Thüringer Allgemeine (Arnstadt)
Fliegende Stühle im Konzertsaal
„Eight Songs for a Mad King“von Peter Maxwell Davies strapaziert die Nerven des Erfurter Publikums
Erfurt. Wenn im Sinfoniekonzert Stühle fliegen, ist das kein gutes Zeichen. Und doch ist es passiert – am Freitagabend in Erfurt, als im Großen Saal „Eight Songs for a Mad King“von Peter Maxwell Davies aufgeführt wurden. Wer des Englischen mächtig ist und den Titel bereits übersetzt hatte – „Acht Gesänge für einen verrückten König“– konnte vielleicht etwas Verrücktes erwarten oder zumindest erahnen.

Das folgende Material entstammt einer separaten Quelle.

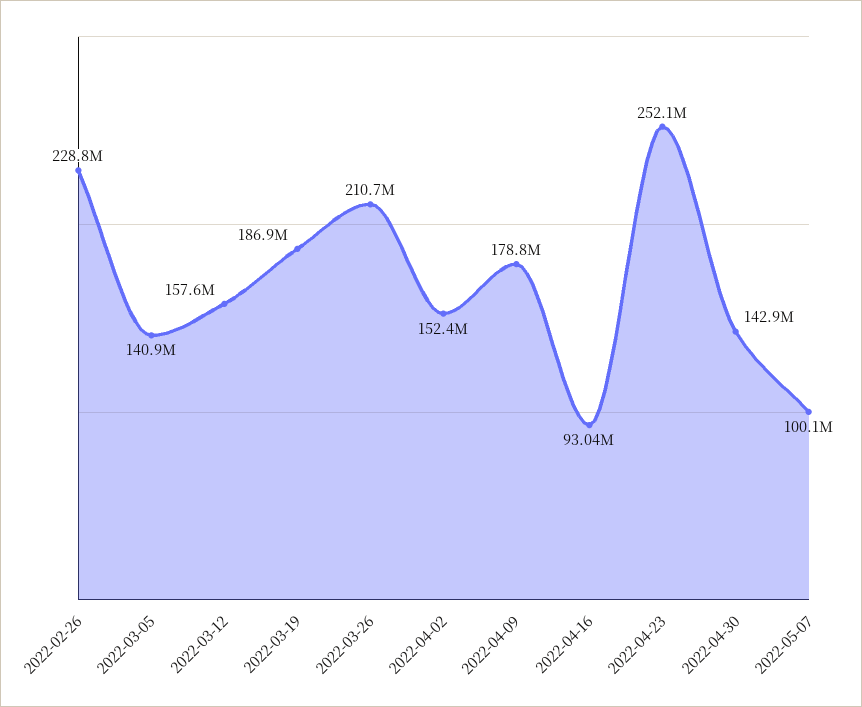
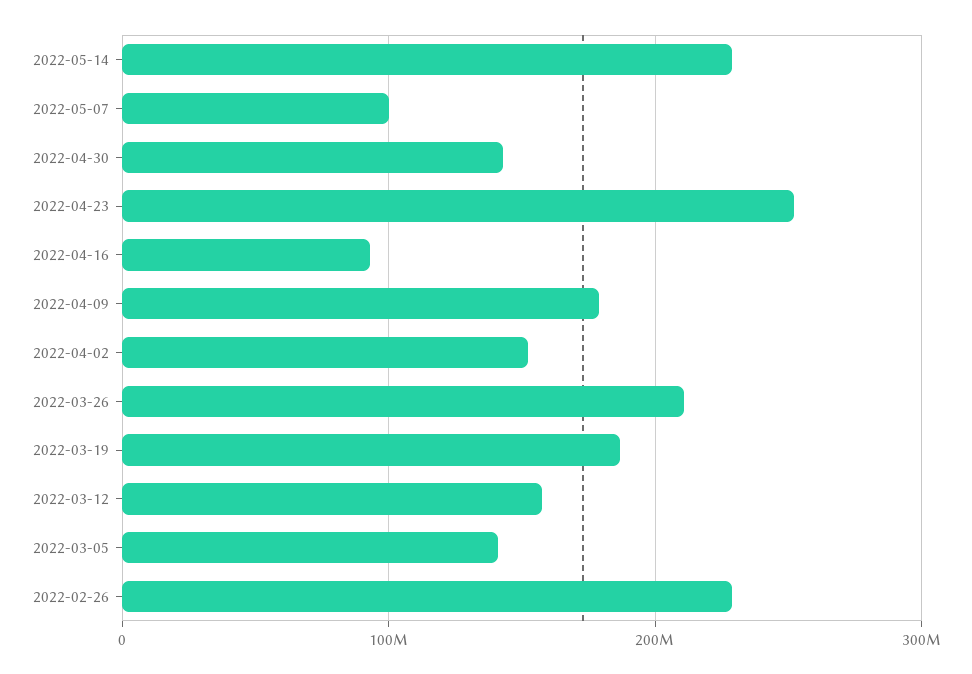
2022-05-14: none -> 230000000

Aber für den Großteil des Erfurter Konzertpublikums kam dieses Musiktheaterstück einer Überforderung gleich. Die Programmmacher stürzten ihre Zuhörer in ein Wechselbad der Gefühle. Aber der Reihe nach: Der Abend begann mit Igor Strawinskys „Funeral Song op. 5“, der 1908 komponiert wurde, aber jahrzehntelang als verschollen galt. Angeblich soll die Partitur erst 2015 bei einer Aufräumaktion im St. Petersburger Konservatorium wieder aufgefunden worden sein. Wie sich jetzt herausstellt: ein lohnenswertes Fundstück, das die Reihe der Totenlieder bereichert.

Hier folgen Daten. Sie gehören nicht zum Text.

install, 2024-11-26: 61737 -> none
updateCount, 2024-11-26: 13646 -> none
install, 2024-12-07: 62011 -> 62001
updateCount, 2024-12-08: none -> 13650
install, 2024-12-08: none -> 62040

Ob auch „Eight Songs for a Mad King“eine solche Bereicherung darstellen, muss jeder Zuhörer für sich selbst entscheiden. An den Erfurtern schieden sich jedenfalls die Geister: Einige verließen noch während der Aufführung den Saal, andere machten schimpfend ihrem Unmut Luft. Derweil die Mehrheit der Zuhörer und Zuschauer mehr aus Anstand denn aus Überzeugung applaudierte, angefeuert von ein paar Claqueren, die sich scheinbar nur für dieses Stück unters Publikum gemischt hatten. Offensichtlich war, dass deren Plätze nach der Pause leer blieben.

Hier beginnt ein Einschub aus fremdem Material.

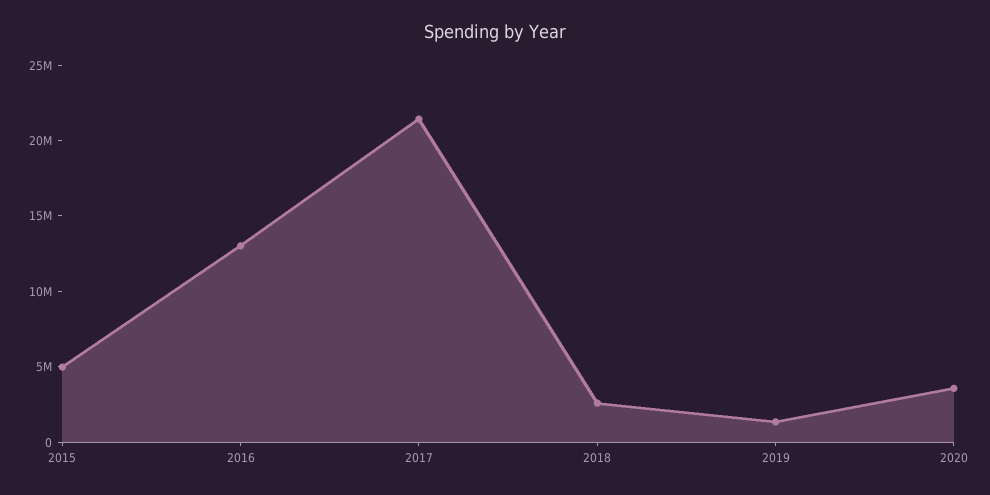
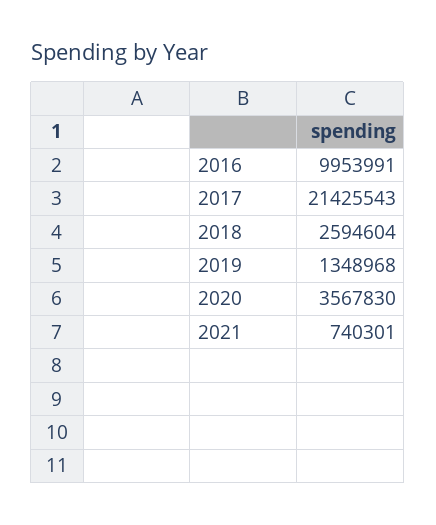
2015: 5000000 -> none
2016: 13000000 -> 9953991
2021: none -> 740301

Künstlerisch betrachtet, hat Kammersänger Máté Sólyom-Nagy alles richtig gemacht. Er lieh dem verrückt gewordenen König George III. seine Stimme. Genau genommen war es auch mehr als eine Stimme: SólyomNagy kreischte, flüsterte, schrie und intonierte vortrefflich. Jeder konnte sehen und hören, dass der Bariton sein Handwerk beherrscht. Und auch die sechs Akademisten des Philharmonischen Orchesters Erfurt, die von Samuel Bächli durch dieses Stück geleitet wurden, brachten ihre Instrumente zur Geltung: Flöte, Klarinette, Schlagwerk, Violine, Violoncello sowie Cembalo/Klavier. Und doch hatte dieses Theaterstück in einer Sinfoniekonzert-Reihe nichts zu suchen. Das skurrile Bühnenwerk über den britischen König George III. (1738-1820), das einen Monolog des geistig Kranken darstellt, wie er versucht, seinen Vögeln im Käfig das Singen beizubringen, sollte wohl eher auf einer experimentellen Bühne statt im Großen Haus aufgeführt werden. Dann hätte Sólyom-Nagy auch nicht die Bestuhlung durcheinanderwirbeln, Dutzende Notenblätter ins Publikum werfen, eine Geige zerschlagen und die Nerven des Konzertpublikums überstrapazieren müssen. Selten sah man in der Konzertpause so viele Besucher ratlos durchs Foyer streifen wie diesmal.
Nach diesen Eindrücken konnte nur noch Mozart helfen. Seine „Jupiter-Sinfonie“(C-Dur KV 551) versöhnte die Gäste wieder mit ihrem Orchester. So strahlend, so kräftig – so klassisch – dieses Kunstwerk ist, so gut kam es an und verdiente sich wieder ehrlichen Applaus.